Reputation: 2870
I have a dataframe which has more than 10 million raws composed of about 30 columns.
The first column is ID
ID C
1 1
1 2
1 3
1 2
1 3
2 1
2 5
2 9
2 0
2 1
I would like to extract only the first four rows of each ID(they are the newest inputs as it is already sorted)
I am currently using the below code, but unfortunately it is so slow as it takes about two hours to process about 5% of the data and it may take a day or so to process the whole data.

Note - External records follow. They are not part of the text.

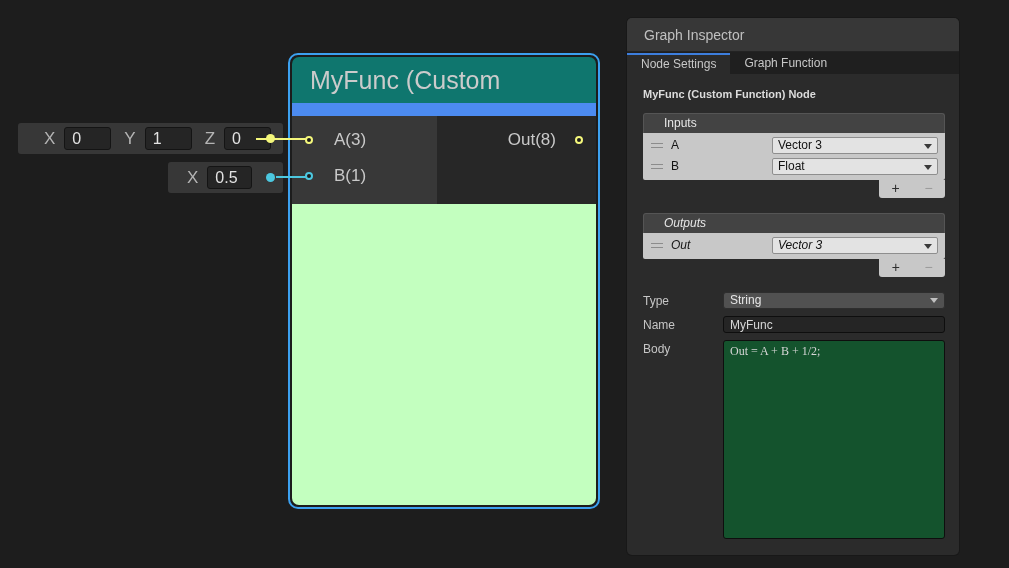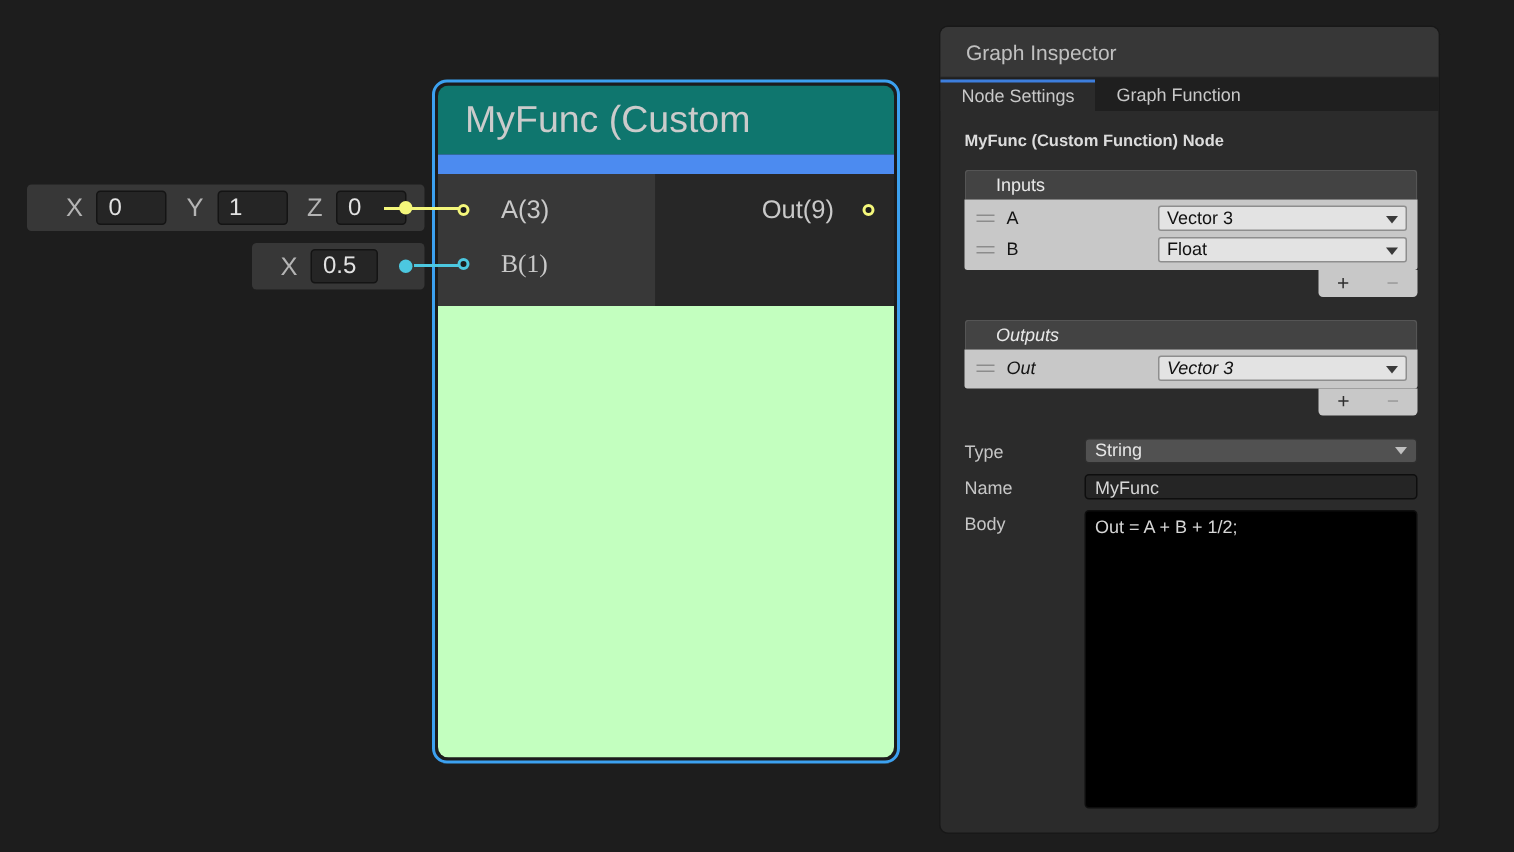--- a/index.html
+++ b/index.html
@@ -91,7 +91,7 @@
         <span class="port-label" style="left:42px; top:50px;font-family:Liberation Serif, serif;">B(1)</span>
       </div>
       <div class="ports-right">
-        <span class="port-label" style="right:40px; top:14px;">Out(9)</span>
+        <span class="port-label" style="right:40px; top:14px;">Out(8)</span>
         <span class="port-circle" style="right:13px; top:20px; border:2.5px solid #f4f77b;"></span>
       </div>
     </div>

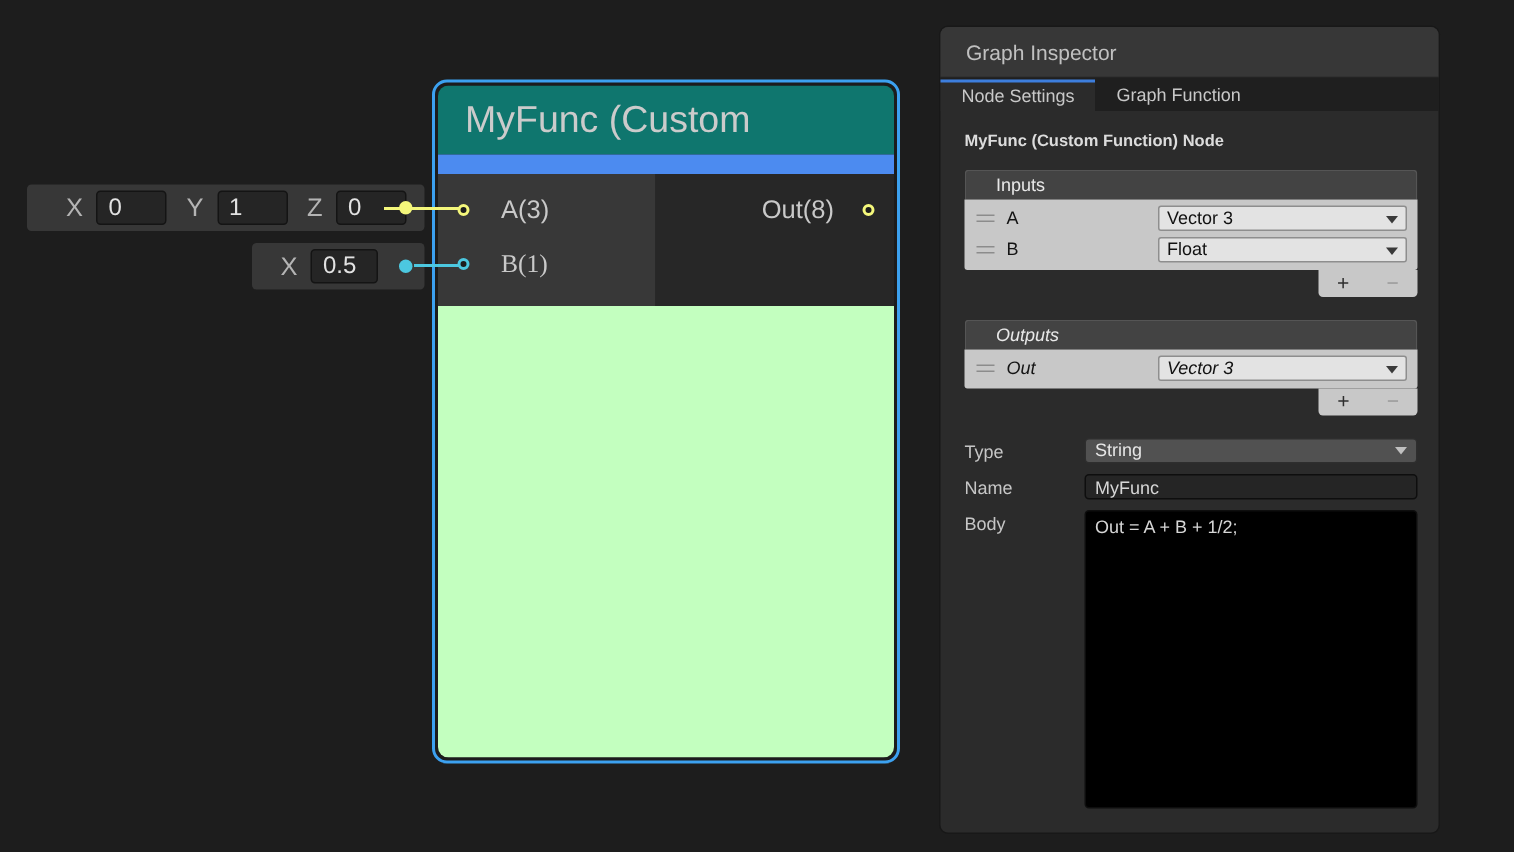--- a/index.html
+++ b/index.html
@@ -88,7 +88,7 @@
         <span class="port-circle" style="left:13px; top:20px; border:2.5px solid #f4f77b;"></span>
         <span class="port-label" style="left:42px; top:14px;">A(3)</span>
         <span class="port-circle" style="left:13px; top:56px; border:2.5px solid #4cc8e0;"></span>
-        <span class="port-label" style="left:42px; top:50px;font-family:Liberation Serif, serif;">B(1)</span>
+        <span class="port-label" style="left:42px; top:50px;">B(1)</span>
       </div>
       <div class="ports-right">
         <span class="port-label" style="right:40px; top:14px;">Out(8)</span>

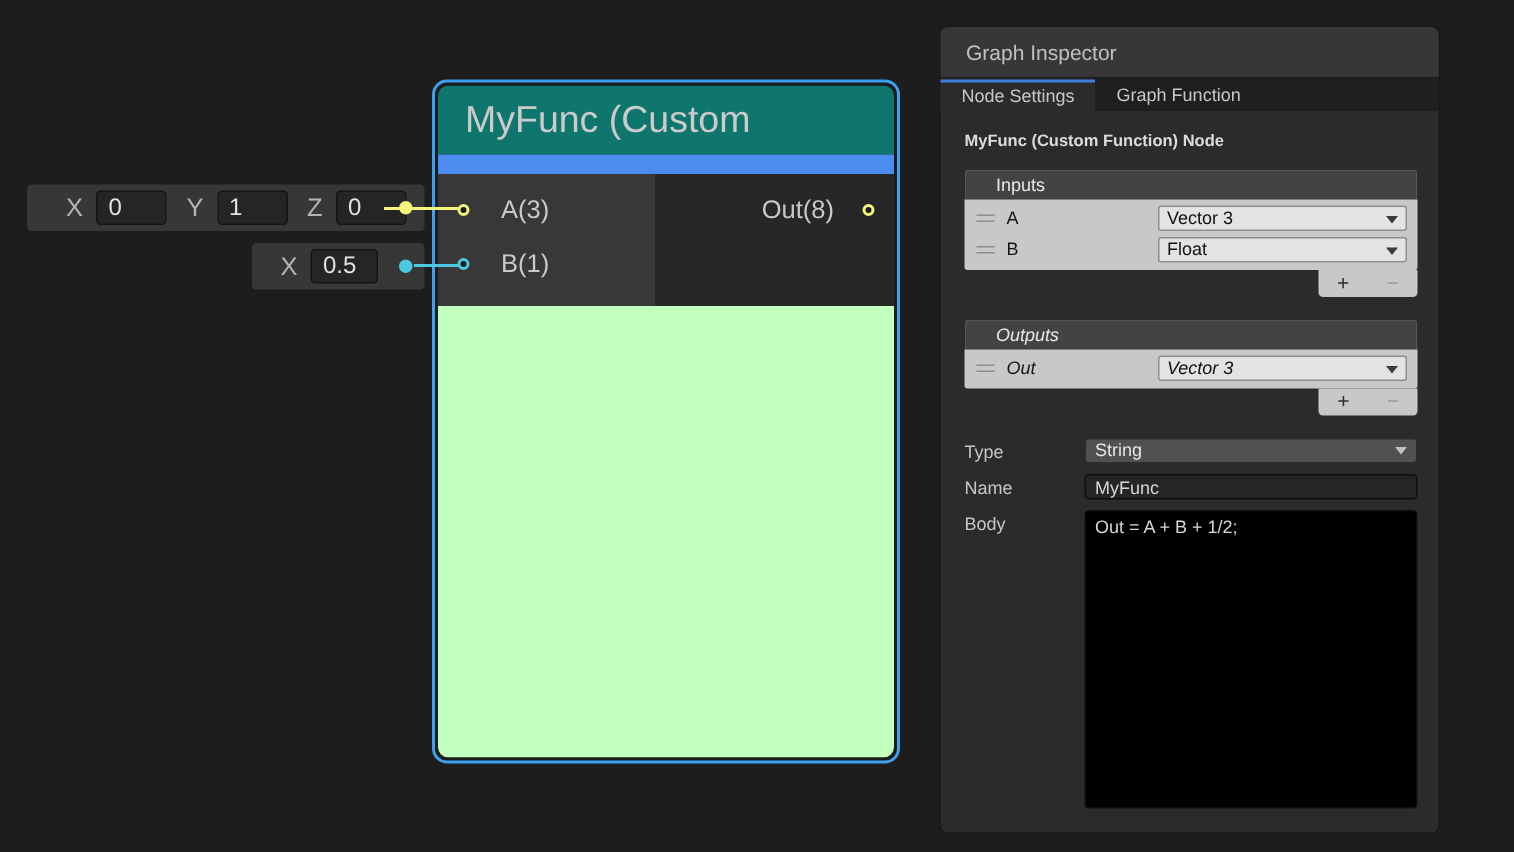--- a/index.html
+++ b/index.html
@@ -55,7 +55,7 @@
   .dk-select { position:relative; flex:1; height:17px; background:#515151; border:1px solid #2e2e2e; border-radius:3px; font-size:12px; color:#e6e6e6; line-height:15px; padding-left:6px; }
   .dk-arrow { position:absolute; right:6px; top:5px; width:0; height:0; border-left:4px solid transparent; border-right:4px solid transparent; border-top:5px solid #c0c0c0; }
   .dk-input { flex:1; height:17px; background:#252525; border:1px solid #0e0e0e; border-radius:3px; font-size:12px; color:#d6d6d6; padding-left:6px; outline:none; font-family:"Liberation Sans",sans-serif; }
-  .dk-textarea { flex:1; height:199px; background:#000000; border:1px solid #0e0e0e; border-radius:3px; font-size:12px; color:#d6d6d6; padding:3px 6px; outline:none; resize:none; font-family:Liberation Sans, sans-serif; }
+  .dk-textarea { flex:1; height:199px; background:#14532d; border:1px solid #0e0e0e; border-radius:3px; font-size:12px; color:#d6d6d6; padding:3px 6px; outline:none; resize:none; font-family:Liberation Serif, serif; }
 </style>
 </head>
 <body>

df1 = pd.DataFrame() # an empty dataframe
for i in df.ID: # df is the dataframe which contains the data
df2 = df[df["ID"]== i]
df2 = df2[0:4] # take the first four rows
df_f = df1.append(df2)
Are there an effecient way to do the same thing in a shorter time.
Upvotes: 3
Views: 1020
Reputation: 214957
You need the head()
method:
df.groupby("ID").head(4)
Here is a revised version of your original code with run time testing against groupby().head()
method:
def loop():
df1 = pd.DataFrame() # an empty dataframe
for i in df.ID.drop_duplicates(): # df is the dataframe which contains the data
df2 = df[df["ID"]== i]
df2 = df2[0:4] # take the first four rows
df1 = pd.concat([df1, df2])
return df1
%timeit loop()
# 100 loops, best of 3: 1.99 ms per loop
%timeit df.groupby("ID").head(4)
# 1000 loops, best of 3: 485 µs per loop
Upvotes: 2